(PROVIDED RECORDS begins)

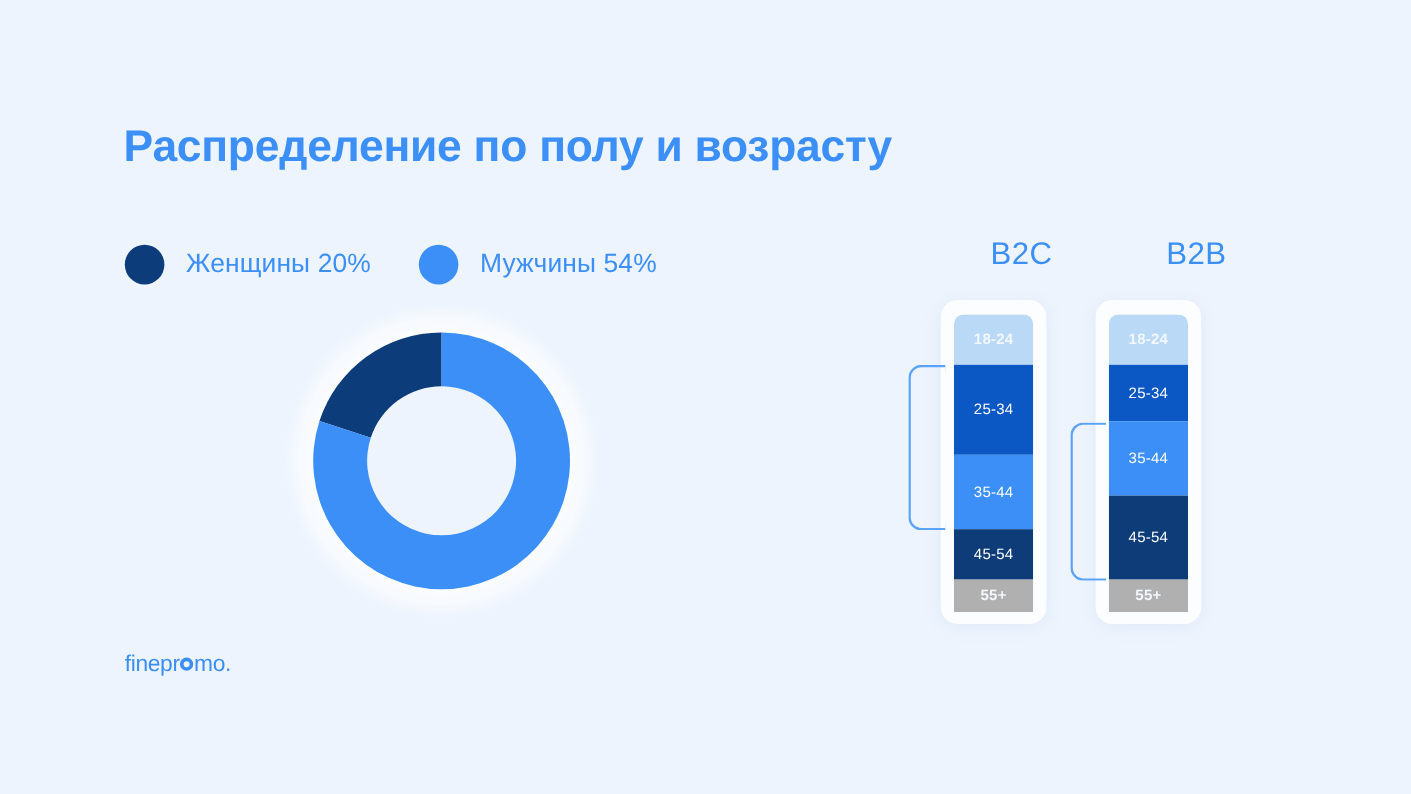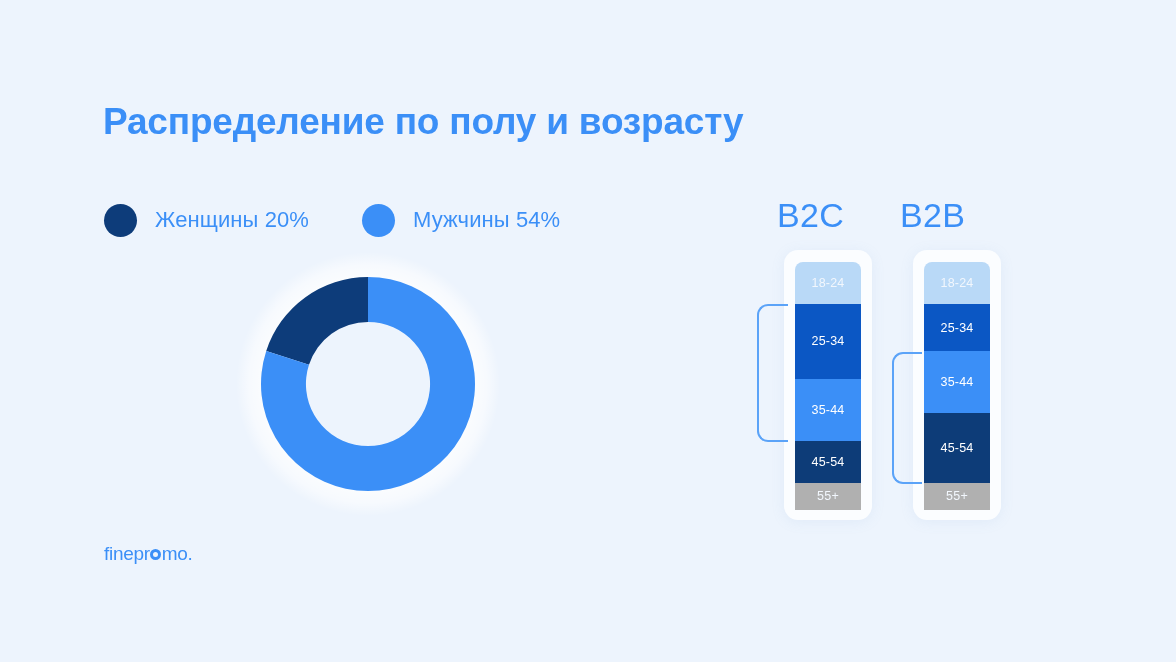--- a/index.html
+++ b/index.html
@@ -44,7 +44,7 @@
     top: 200px;
     display: flex;
     align-items: center;
-    gap: 53px;
+    gap: 40px;
     height: 40px;
   }
   .legend-item {

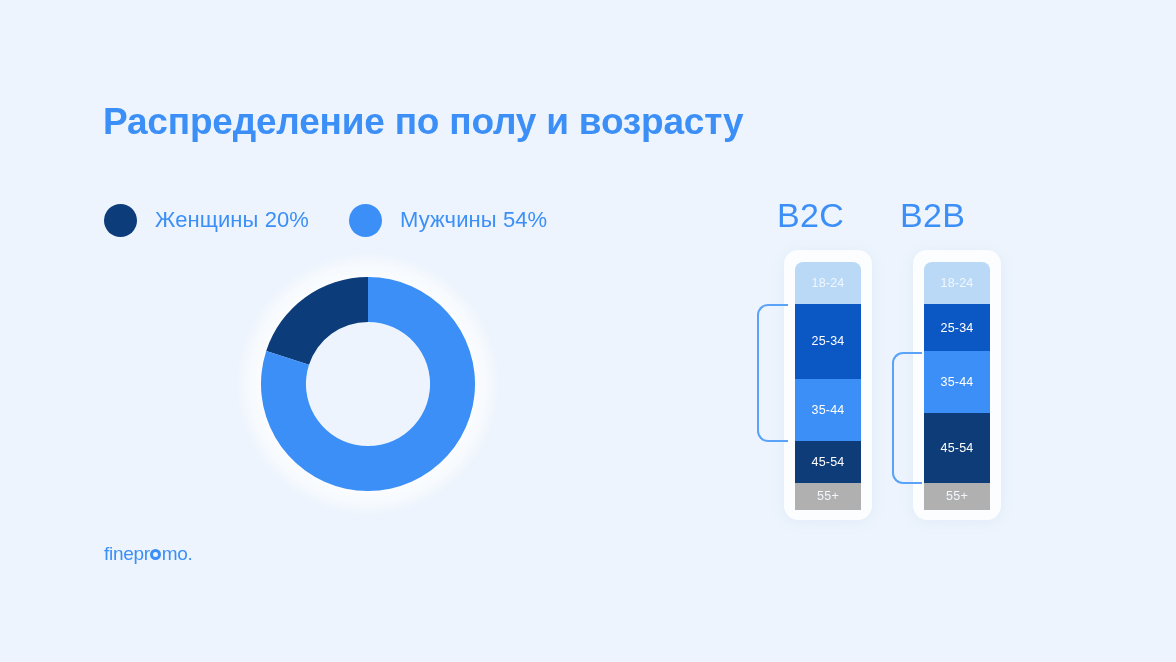--- a/index.html
+++ b/index.html
@@ -97,10 +97,10 @@
   .col-head {
     position: absolute;
     top: 0;
-    font-size: 34px;
+    font-size: 26px;
     color: #3b8ff7;
     letter-spacing: 0.3px;
-    text-align: left;
+    text-align: right;
     width: 100px;
   }
   .col-head.b2c { left: 37px; }

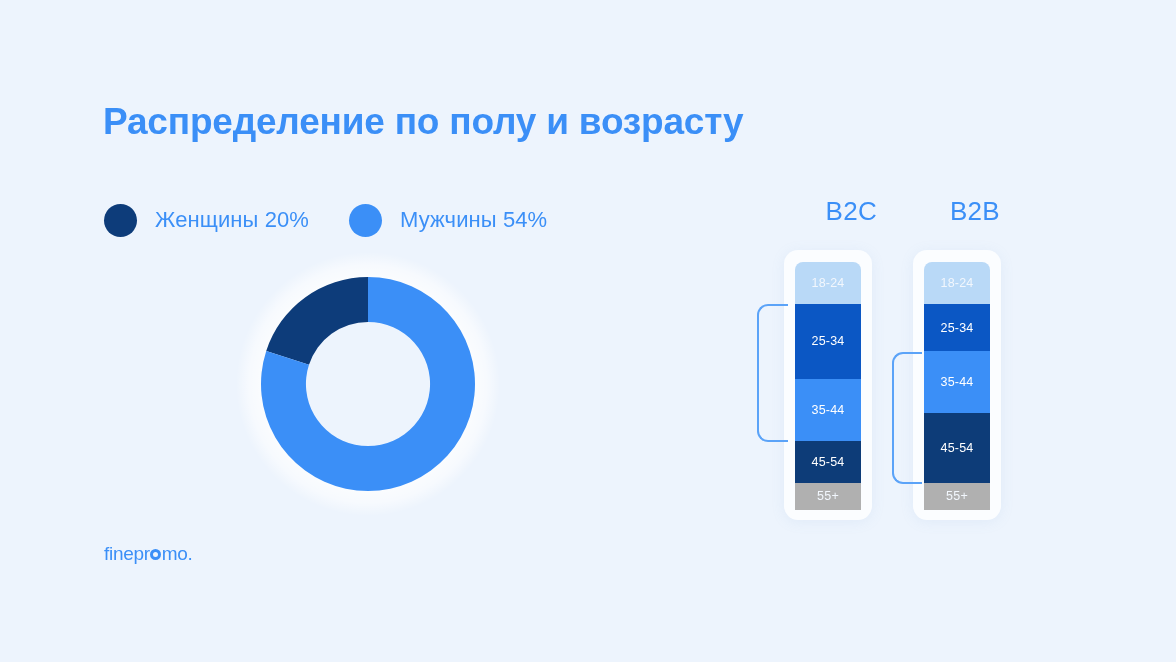--- a/index.html
+++ b/index.html
@@ -104,7 +104,7 @@
     width: 100px;
   }
   .col-head.b2c { left: 37px; }
-  .col-head.b2b { left: 160px; }
+  .col-head.b2b { left: 182px; }
 
   .col-card {
     position: absolute;

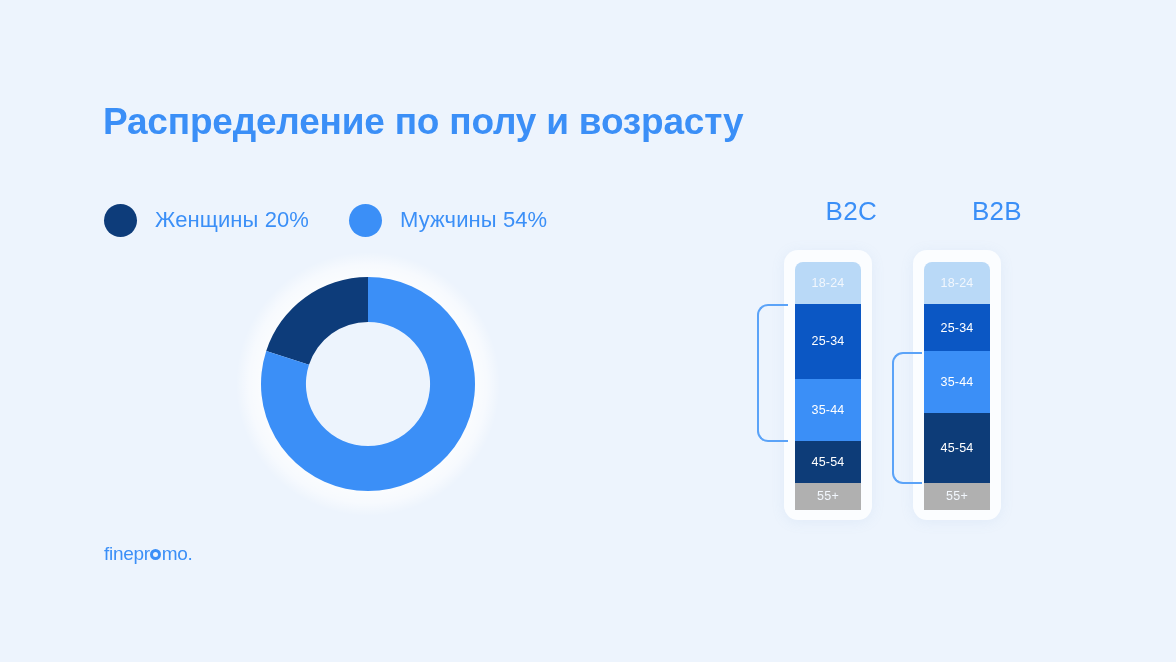--- a/index.html
+++ b/index.html
@@ -139,7 +139,7 @@
     letter-spacing: 0.2px;
     white-space: nowrap;
   }
-  .seg.light-txt { color: #f2f7fd; }
+  .seg.light-txt { color: #f2f7fd; font-weight: bold; }
 
   
   .bracket {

(PROVIDED RECORDS ends)

**INSTRUCTIONS TO FOLLOW:**
Where a line in the entries holds the word "light", copy that line.

**TASK RESPONSE:**
-  .seg.light-txt { color: #f2f7fd; }
+  .seg.light-txt { color: #f2f7fd; font-weight: bold; }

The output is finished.